A couple of weeks ago, Barry and I were sorting our socks in the “Soap Bubble,” Lunenburg’s only laundromat. On the folding counter, we’d set aside the notebook where we were compiling a grocery list.
Mundane stuff, not usually of interest to travelogue readers like yourself.
A tall, lanky guy with a neatly trimmed beard came into the laundry. He was stuffing his clean clothes into a compact orange duffel bag when he glanced our way. “Cruising Notes,” he read out loud from the cover of the notebook. “Are you cruisers?”

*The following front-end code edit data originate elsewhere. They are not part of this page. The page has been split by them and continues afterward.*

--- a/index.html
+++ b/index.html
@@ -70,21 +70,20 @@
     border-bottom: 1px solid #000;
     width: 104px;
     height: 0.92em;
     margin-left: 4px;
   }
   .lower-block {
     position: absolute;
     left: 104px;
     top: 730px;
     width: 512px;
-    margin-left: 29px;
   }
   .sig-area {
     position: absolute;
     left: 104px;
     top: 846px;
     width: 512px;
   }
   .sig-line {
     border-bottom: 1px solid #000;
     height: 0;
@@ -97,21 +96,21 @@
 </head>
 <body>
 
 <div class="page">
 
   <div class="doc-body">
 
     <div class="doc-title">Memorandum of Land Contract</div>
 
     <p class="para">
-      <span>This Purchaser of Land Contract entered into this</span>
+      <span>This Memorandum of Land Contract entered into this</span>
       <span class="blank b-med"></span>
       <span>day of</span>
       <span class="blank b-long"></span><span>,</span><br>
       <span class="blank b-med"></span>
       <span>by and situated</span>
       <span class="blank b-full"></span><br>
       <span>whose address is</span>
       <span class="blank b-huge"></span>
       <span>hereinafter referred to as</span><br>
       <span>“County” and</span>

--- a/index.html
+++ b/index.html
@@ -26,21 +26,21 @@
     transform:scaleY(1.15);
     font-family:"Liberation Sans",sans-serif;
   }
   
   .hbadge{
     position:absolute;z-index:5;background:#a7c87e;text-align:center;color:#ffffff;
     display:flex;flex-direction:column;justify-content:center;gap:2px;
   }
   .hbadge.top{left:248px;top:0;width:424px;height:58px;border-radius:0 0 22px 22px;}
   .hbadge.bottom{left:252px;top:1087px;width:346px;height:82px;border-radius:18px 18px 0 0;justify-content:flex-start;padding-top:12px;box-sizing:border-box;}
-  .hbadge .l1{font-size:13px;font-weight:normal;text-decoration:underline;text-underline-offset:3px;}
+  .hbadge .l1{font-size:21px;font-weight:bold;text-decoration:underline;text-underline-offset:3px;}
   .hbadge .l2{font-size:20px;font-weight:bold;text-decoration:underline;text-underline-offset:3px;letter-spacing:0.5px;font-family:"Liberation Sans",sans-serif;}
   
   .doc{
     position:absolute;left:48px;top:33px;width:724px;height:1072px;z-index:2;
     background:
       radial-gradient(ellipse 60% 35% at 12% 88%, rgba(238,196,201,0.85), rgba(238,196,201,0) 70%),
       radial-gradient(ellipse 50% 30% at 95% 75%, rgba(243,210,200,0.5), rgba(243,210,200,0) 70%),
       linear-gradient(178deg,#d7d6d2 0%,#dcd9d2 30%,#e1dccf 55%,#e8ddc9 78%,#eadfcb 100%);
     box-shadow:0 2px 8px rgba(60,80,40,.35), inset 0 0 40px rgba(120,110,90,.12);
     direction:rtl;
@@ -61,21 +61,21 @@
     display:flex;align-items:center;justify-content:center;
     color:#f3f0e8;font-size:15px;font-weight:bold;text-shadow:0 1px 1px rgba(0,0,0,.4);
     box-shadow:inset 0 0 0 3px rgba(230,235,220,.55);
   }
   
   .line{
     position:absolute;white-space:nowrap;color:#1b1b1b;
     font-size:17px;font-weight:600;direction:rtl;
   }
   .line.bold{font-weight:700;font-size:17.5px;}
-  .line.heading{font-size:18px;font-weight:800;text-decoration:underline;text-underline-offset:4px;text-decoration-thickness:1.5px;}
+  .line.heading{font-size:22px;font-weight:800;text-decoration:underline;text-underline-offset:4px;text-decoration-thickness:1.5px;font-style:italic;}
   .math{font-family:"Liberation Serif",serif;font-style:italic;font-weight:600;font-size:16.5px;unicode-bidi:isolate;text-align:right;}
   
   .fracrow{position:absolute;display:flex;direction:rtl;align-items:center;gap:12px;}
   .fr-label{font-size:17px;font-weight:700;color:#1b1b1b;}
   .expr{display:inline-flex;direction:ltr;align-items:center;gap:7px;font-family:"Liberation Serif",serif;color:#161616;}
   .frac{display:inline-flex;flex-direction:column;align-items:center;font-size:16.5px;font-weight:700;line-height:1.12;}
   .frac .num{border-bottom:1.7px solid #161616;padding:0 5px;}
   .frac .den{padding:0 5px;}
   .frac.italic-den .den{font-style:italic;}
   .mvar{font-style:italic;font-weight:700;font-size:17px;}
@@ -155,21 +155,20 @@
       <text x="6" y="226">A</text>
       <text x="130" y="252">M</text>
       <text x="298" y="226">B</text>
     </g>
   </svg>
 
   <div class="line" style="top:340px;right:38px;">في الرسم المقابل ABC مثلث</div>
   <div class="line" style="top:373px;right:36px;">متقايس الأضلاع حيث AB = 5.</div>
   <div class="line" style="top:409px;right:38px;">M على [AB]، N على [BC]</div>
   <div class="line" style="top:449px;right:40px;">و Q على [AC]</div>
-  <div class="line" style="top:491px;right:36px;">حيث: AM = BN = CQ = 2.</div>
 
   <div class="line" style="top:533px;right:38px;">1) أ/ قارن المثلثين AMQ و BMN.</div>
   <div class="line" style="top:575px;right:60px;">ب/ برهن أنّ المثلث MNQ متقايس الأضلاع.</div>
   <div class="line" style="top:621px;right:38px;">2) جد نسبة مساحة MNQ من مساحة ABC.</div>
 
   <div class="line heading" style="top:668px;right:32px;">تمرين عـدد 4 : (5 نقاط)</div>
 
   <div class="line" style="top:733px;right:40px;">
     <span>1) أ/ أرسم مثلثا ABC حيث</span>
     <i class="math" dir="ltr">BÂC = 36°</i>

I looked down at the medium-sized notebook, one of a half-dozen I’d accidentally-on-purpose removed from the supply room at Microsoft. At the time, Barry had complained, “I can’t tell them apart!” so I decorated each one differently with markers, stickers, and ribbons. This one, as you know, said “Cruising Notes” in inch-high letters, with pictures of waves and junk-rigged sailboats and globes. We were currently using it for lists, notes, limericks, doodles — everything but the cruising notes for which it was originally intended.
Now folks who cruise on sailboats usually have no trouble recognizing each other. They end up in the same anchorages, marinas, or waterfront pubs, and they know each other as much by the names of their boats as by their given names. So those of us who are boatless or away from our boats have a harder time finding someone who “speaks boat,” so to speak.
In a very short time, we discovered that Kris is a world cruiser, working on a circumnavigation of North and South America. He carries a South African passport, but his accent is that wonderful mix of sounds that indicates he’s lived in many, many places. He calls himself a “professional foreigner.” He’s currently doing some work on a tall ship named Larinda. “Come on down and see her,” he said. “Most people call her a junk rig, but you’ll recognize it as a fully-battened lug rig.”
That evening, Barry and I wandered down to the boatyard for a look. The Larinda was a project boat more daunting than any we’ve ever seen, and that includes Jim Fine’s Gulfstar in New Orleans. The engine removed, furnishings ripped out, and bare sections of hull recently patched and slowly being cured. Kris is justifiably proud of his ingenious washing machine sprinkler system and timer setup to keep the ferrocement damp.
I was confused by what I saw. The boat looked ancient, like an old hulk that had been abandoned for years. But her tale is more tragic than most: She was only launched six years ago, after someone lovingly spent 28 years building her.
The impact of 2003’s Hurricane Isabel on the U.S. was so devastating that most Americans were unaware of Hurricane Juan, which made unprecedented landfall at Halifax, Nova Scotia. Larinda was one of the victims. Holed by another boat in 100-mph winds, she sank in the harbor there. Like many Canadian cities (Victoria, B.C. is one), Halifax doesn’t treat their sewage, and Larinda sank right in a sewer outfall. She sat there for three weeks before being salvaged. Pee-yoo!
Fortunately, her new owner knows a thing or two about sewage, being in the business of treating cruise ship waste. That boat has been scrubbed with every cleaner known — she may look a mess, but she’s not even stinky now.
Our tour ended, appropriately, in the forward head, where you could see signs of the boat’s former grandeur. Over the bathtub, with its whimsical frog fixtures, the walls are covered with full-color hand-painted tile showing Larinda sailing in her former glory, all her butterfly-like sails set. She was a beauty, and one day she will be again.
Back in the galley, or what remains of it, Kris broke out a bottle of Cuban rum he’s been saving since his trip to Cuba last year. We pulled up a folding chair and launched into an evening of what Brian always called, “Sea Stories and Fairy Tales.” If you don’t know the difference, show up with a bottle of rum sometime and we’ll tell you. But don’t be surprised if it takes until 2 o’clock in the morning, as it did on the Larinda, with our new friend Kris.